What is a profit warning anyway?
Broadly, a profit warning can be described as a statement from a company where it issues some kind of guidance that financial results will not be as predicted. They are often issued as part of regular trading updates, or in exceptional circumstances, can be in a one-off message.
Are they easy to spot?
Not always. Companies don’t go shouting from the rooftops about declining profits and given that most updates are couched in the most optimistic of terms, the warning may be merely reduced to a few lines, the equivalent of saying it through gritted teeth. At other times, it may be loud and clear.
Why look at profit warnings?
Profit warnings generate significant volatility in share prices. Market expectations are for companies to keep on growing, so any deviation to this plan is viewed as very negative. Sell-offs can be massive: depending on the severity of the warning, a share price could collapse significantly. This can provide a buying opportunity, as history has shown us that prices over-react to both the upside and downside.
A cautionary tale that not all profit warnings lead to this over-reaction. In many cases, profit warnings lead to further profit warnings down the line, because the conditions that caused the first warning gain momentum. That is why they have to be analysed carefully.
Why bother reporting profit warnings?
Companies have a duty to report to their shareholders significant information which affects their investment. If a board decided to omit a warning, potentially it could forgo the volatility effect in the share price in the short-term, but in the medium and longer terms the effects would be worse and their credibility will be damaged.

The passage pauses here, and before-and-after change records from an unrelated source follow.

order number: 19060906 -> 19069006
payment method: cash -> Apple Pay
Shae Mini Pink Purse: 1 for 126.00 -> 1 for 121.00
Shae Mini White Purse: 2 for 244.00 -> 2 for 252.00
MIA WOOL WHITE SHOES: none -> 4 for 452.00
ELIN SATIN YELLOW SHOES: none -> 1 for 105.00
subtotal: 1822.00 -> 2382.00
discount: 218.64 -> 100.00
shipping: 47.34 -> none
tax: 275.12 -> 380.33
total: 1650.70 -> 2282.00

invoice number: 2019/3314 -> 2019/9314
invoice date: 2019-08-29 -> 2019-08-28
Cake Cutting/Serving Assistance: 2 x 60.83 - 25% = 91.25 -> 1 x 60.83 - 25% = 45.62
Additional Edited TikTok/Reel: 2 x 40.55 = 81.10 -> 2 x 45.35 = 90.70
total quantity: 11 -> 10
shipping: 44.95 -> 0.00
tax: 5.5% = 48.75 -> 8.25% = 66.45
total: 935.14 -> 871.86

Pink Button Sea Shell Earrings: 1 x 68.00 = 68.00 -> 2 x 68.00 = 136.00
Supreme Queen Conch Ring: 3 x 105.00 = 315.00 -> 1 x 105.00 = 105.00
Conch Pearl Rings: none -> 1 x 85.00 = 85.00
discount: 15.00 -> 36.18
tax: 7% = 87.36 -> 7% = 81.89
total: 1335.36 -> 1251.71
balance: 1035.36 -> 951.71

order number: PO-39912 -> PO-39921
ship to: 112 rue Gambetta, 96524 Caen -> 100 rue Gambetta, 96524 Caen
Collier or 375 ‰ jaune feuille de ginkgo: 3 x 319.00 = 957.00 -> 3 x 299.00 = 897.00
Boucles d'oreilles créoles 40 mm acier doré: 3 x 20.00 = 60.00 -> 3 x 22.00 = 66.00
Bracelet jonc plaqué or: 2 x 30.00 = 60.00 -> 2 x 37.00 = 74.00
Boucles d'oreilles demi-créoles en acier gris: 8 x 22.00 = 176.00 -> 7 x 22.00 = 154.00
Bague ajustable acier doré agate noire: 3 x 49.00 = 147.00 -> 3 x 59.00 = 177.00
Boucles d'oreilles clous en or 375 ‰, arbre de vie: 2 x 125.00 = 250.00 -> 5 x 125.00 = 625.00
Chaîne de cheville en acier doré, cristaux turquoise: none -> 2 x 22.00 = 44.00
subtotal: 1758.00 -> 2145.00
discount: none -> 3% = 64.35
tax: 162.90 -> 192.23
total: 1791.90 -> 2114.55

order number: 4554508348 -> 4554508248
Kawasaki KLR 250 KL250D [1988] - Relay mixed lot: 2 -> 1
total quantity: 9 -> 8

How do you analyse profit warnings?
My analysis is mostly fundamental. Whilst technical analysis can be valid, in times of profit warnings the price often rapidly breaks any type of support/resistance, giving rise to the phrase ‘trying to catch a falling knife’. I am much more interested in the reasons behind the warning: are the events that caused them temporary and easily reversible, or are they difficult for the company to control.
Candidates that fall into the first set of reasons are often good recovery plays, for if the conditions can be reversed normality can be resumed. The trouble is differentiating them from the second set; many businesses have gone to the wall because they could not adapt to the changing macro-environment.
I also face up to the reality that there is a third category: the ‘too complicated’ pile. My knowledge is not full, and there will be cases where it is not sufficient to even make an educated guess to future performance.